▶ **Task details**: For every entry below, give it back exactly and leave out any image.

Front-end code edit data
------------------------------------------------

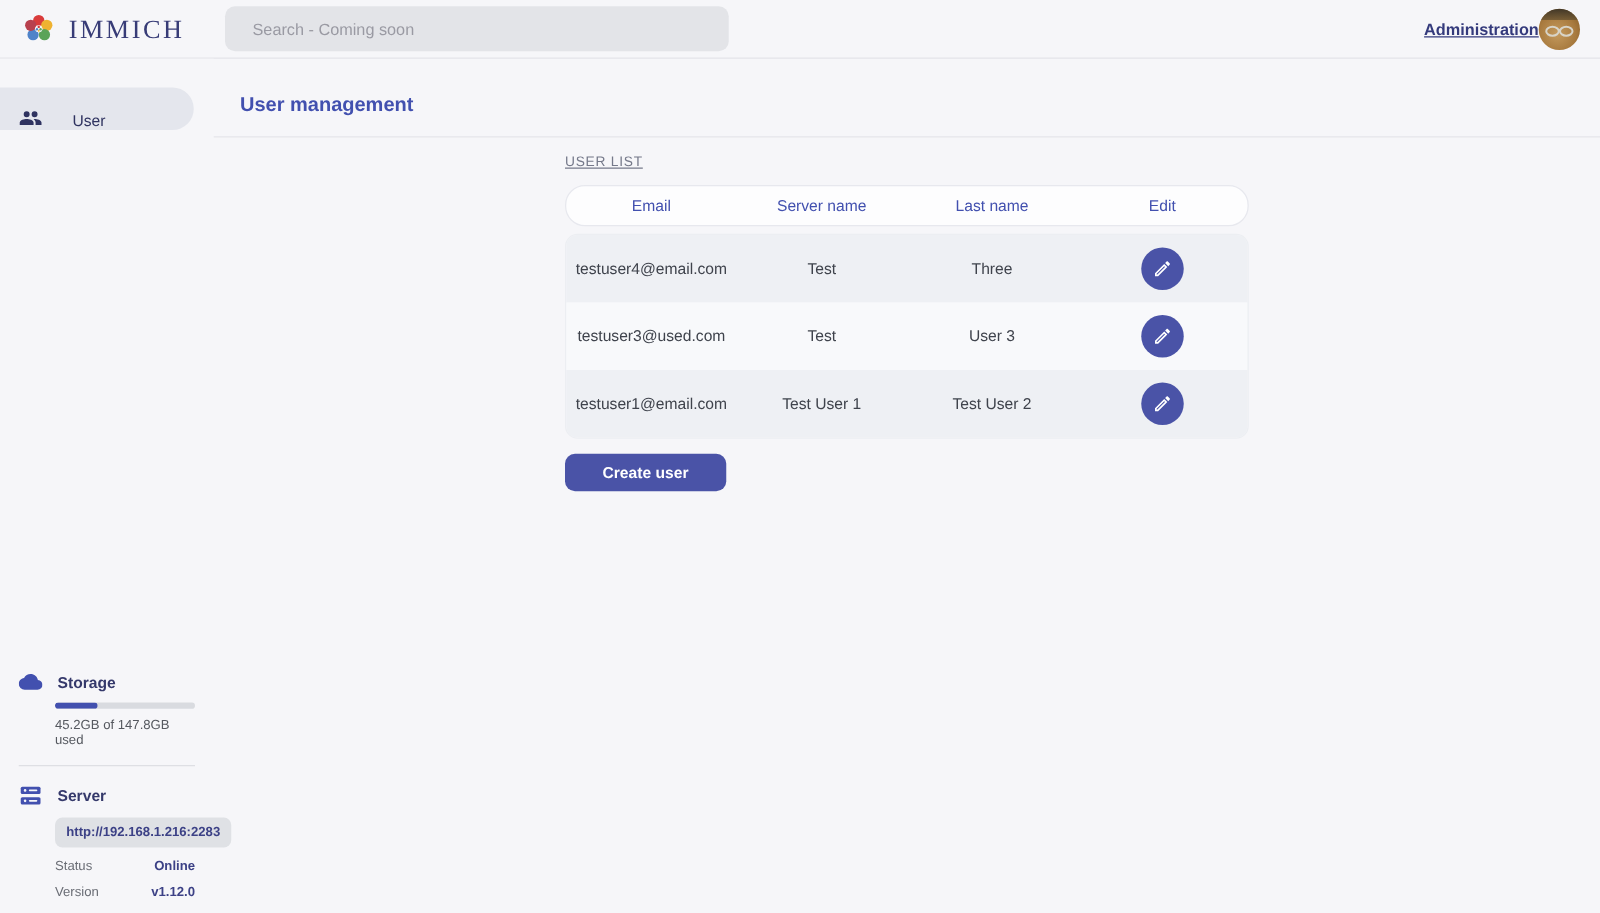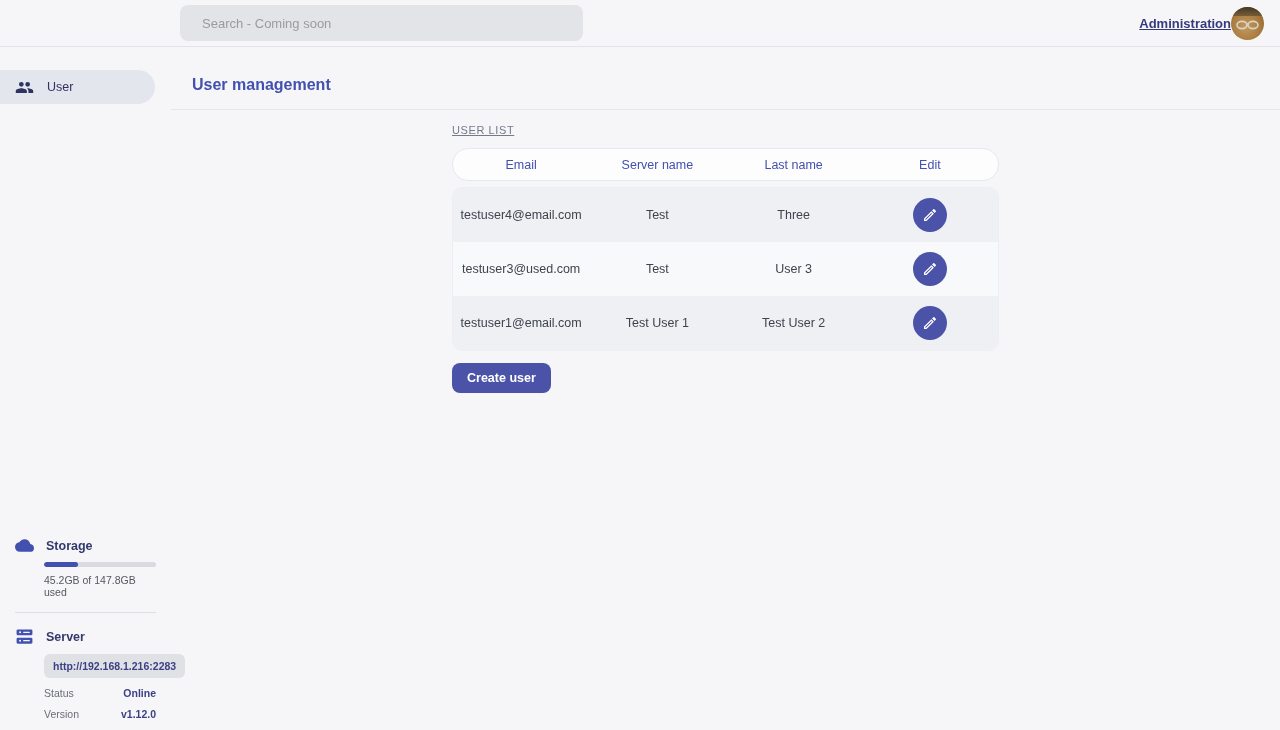--- a/index.html
+++ b/index.html
@@ -118,6 +118,23 @@
 <body>
 
 <header class="navbar">
+  <div class="brand">
+    <span style="display:inline-flex;">
+      <svg width="30" height="30" viewBox="0 0 48 48">
+        <circle cx="24" cy="13.5" r="7.2" fill="#d93b3b"></circle>
+        <circle cx="34.3" cy="19.6" r="7.2" fill="#efb231"></circle>
+        <circle cx="31.3" cy="31.6" r="7.2" fill="#5ba358"></circle>
+        <circle cx="16.7" cy="31.6" r="7.2" fill="#4f83c9"></circle>
+        <circle cx="13.7" cy="19.6" r="7.2" fill="#b8404e"></circle>
+        <circle cx="24" cy="24" r="4.6" fill="#f3f3f5"></circle>
+        <circle cx="24" cy="21.6" r="1.5" fill="#d93b3b"></circle>
+        <circle cx="26.3" cy="24.6" r="1.5" fill="#5ba358"></circle>
+        <circle cx="21.7" cy="24.6" r="1.5" fill="#4f83c9"></circle>
+        <circle cx="24" cy="26.6" r="1.2" fill="#efb231"></circle>
+      </svg>
+    </span>
+    <span class="brand-name">IMMICH</span>
+  </div>
 
   <input class="search-box" type="text" placeholder="Search - Coming soon" style="">
 

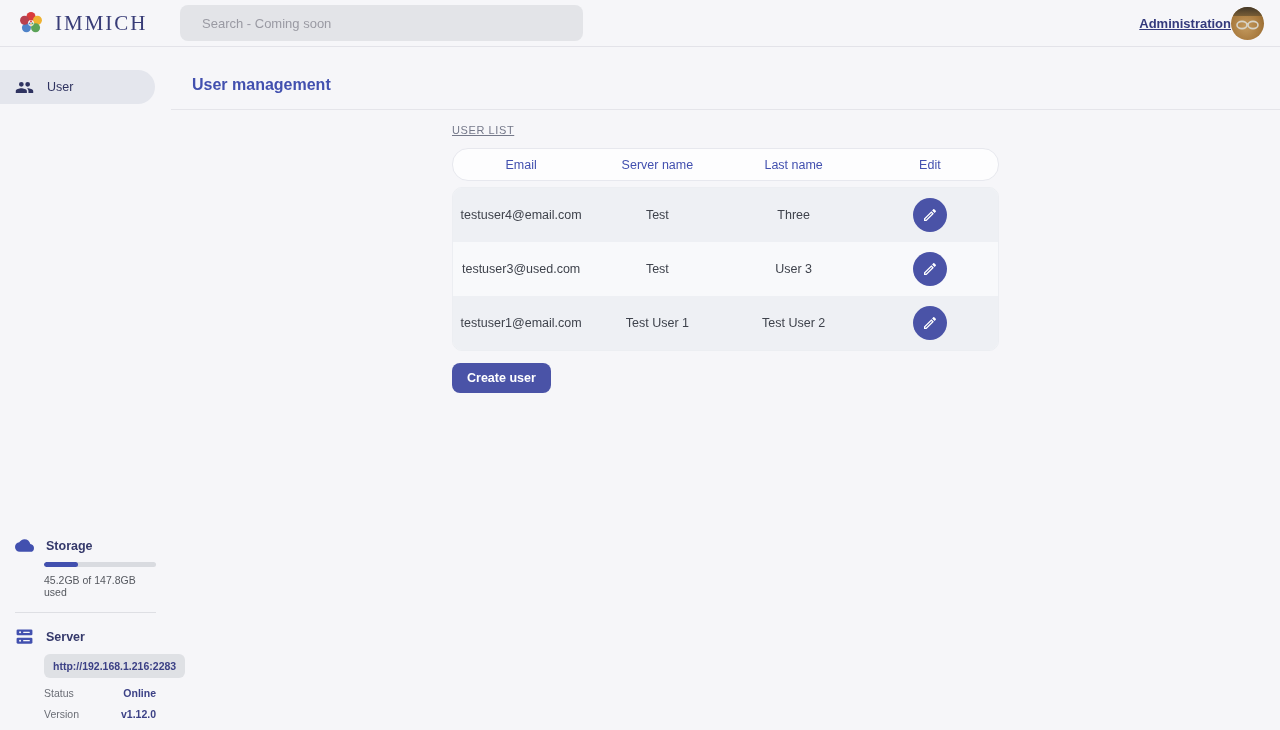--- a/index.html
+++ b/index.html
@@ -56,7 +56,7 @@
   .side-item{
     margin-top:23px;width:155px;height:34px;background:#e4e6ed;
     border-radius:0 25px 25px 0;
-    display:flex;align-items:center;gap:13px;padding-left:15px;cursor:pointer;
+    display:flex;align-items:flex-end;gap:24px;padding-left:15px;cursor:pointer;
   }
   .side-item-label{font-size:12.5px;font-weight:500;color:var(--navy-text);}
   .side-bottom{position:absolute;left:0;bottom:10px;width:171px;padding:0 15px;}

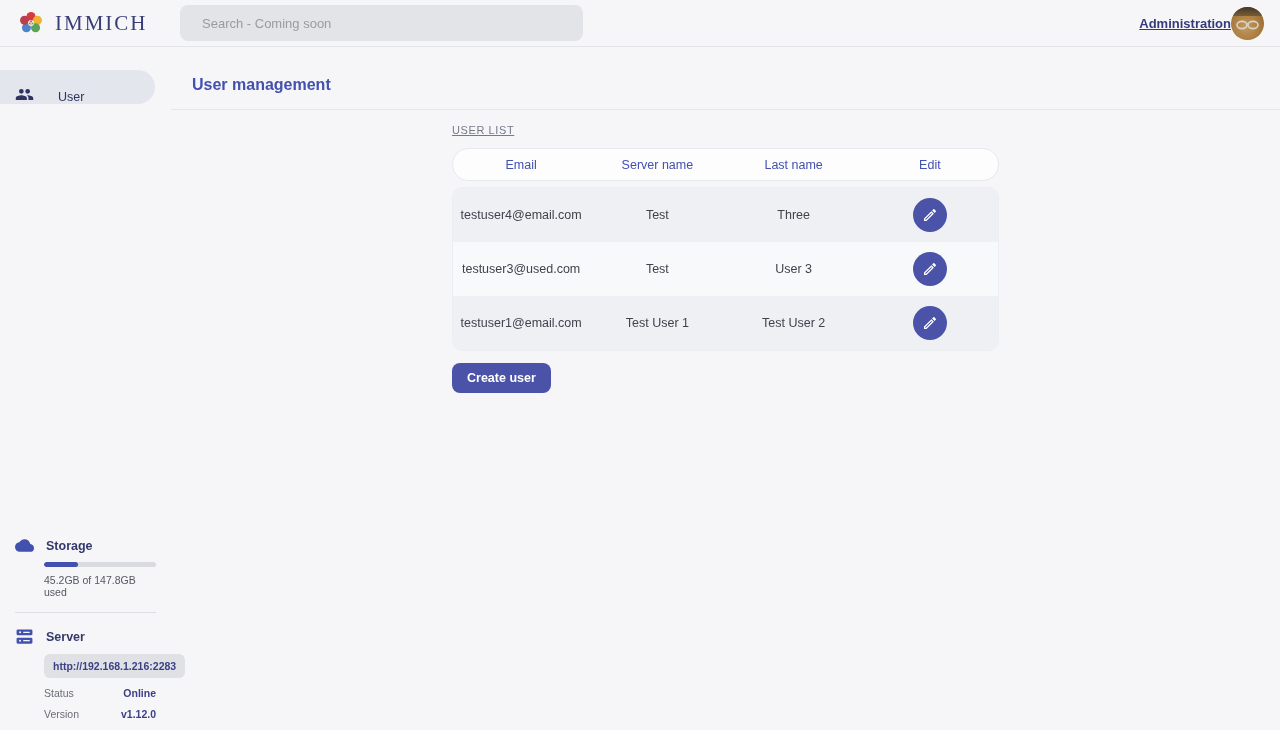--- a/index.html
+++ b/index.html
@@ -110,7 +110,7 @@
   }
   .create-btn{
     margin-top:12px;border:none;background:var(--button-bg);color:#fff;
-    font-size:12.5px;font-weight:700;padding:8px 15px;border-radius:8px;cursor:pointer;
+    font-size:12.5px;font-weight:700;padding:8px 30px;border-radius:8px;cursor:pointer;
     font-family:"Liberation Sans", sans-serif;
   }
 </style>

------------------------------------------------

▶ **Output for this task**:
--- a/index.html
+++ b/index.html
@@ -118,6 +118,23 @@
 <body>
 
 <header class="navbar">
+  <div class="brand">
+    <span style="display:inline-flex;">
+      <svg width="30" height="30" viewBox="0 0 48 48">
+        <circle cx="24" cy="13.5" r="7.2" fill="#d93b3b"></circle>
+        <circle cx="34.3" cy="19.6" r="7.2" fill="#efb231"></circle>
+        <circle cx="31.3" cy="31.6" r="7.2" fill="#5ba358"></circle>
+        <circle cx="16.7" cy="31.6" r="7.2" fill="#4f83c9"></circle>
+        <circle cx="13.7" cy="19.6" r="7.2" fill="#b8404e"></circle>
+        <circle cx="24" cy="24" r="4.6" fill="#f3f3f5"></circle>
+        <circle cx="24" cy="21.6" r="1.5" fill="#d93b3b"></circle>
+        <circle cx="26.3" cy="24.6" r="1.5" fill="#5ba358"></circle>
+        <circle cx="21.7" cy="24.6" r="1.5" fill="#4f83c9"></circle>
+        <circle cx="24" cy="26.6" r="1.2" fill="#efb231"></circle>
+      </svg>
+    </span>
+    <span class="brand-name">IMMICH</span>
+  </div>
 
   <input class="search-box" type="text" placeholder="Search - Coming soon" style="">
 

--- a/index.html
+++ b/index.html
@@ -56,7 +56,7 @@
   .side-item{
     margin-top:23px;width:155px;height:34px;background:#e4e6ed;
     border-radius:0 25px 25px 0;
-    display:flex;align-items:center;gap:13px;padding-left:15px;cursor:pointer;
+    display:flex;align-items:flex-end;gap:24px;padding-left:15px;cursor:pointer;
   }
   .side-item-label{font-size:12.5px;font-weight:500;color:var(--navy-text);}
   .side-bottom{position:absolute;left:0;bottom:10px;width:171px;padding:0 15px;}

--- a/index.html
+++ b/index.html
@@ -110,7 +110,7 @@
   }
   .create-btn{
     margin-top:12px;border:none;background:var(--button-bg);color:#fff;
-    font-size:12.5px;font-weight:700;padding:8px 15px;border-radius:8px;cursor:pointer;
+    font-size:12.5px;font-weight:700;padding:8px 30px;border-radius:8px;cursor:pointer;
     font-family:"Liberation Sans", sans-serif;
   }
 </style>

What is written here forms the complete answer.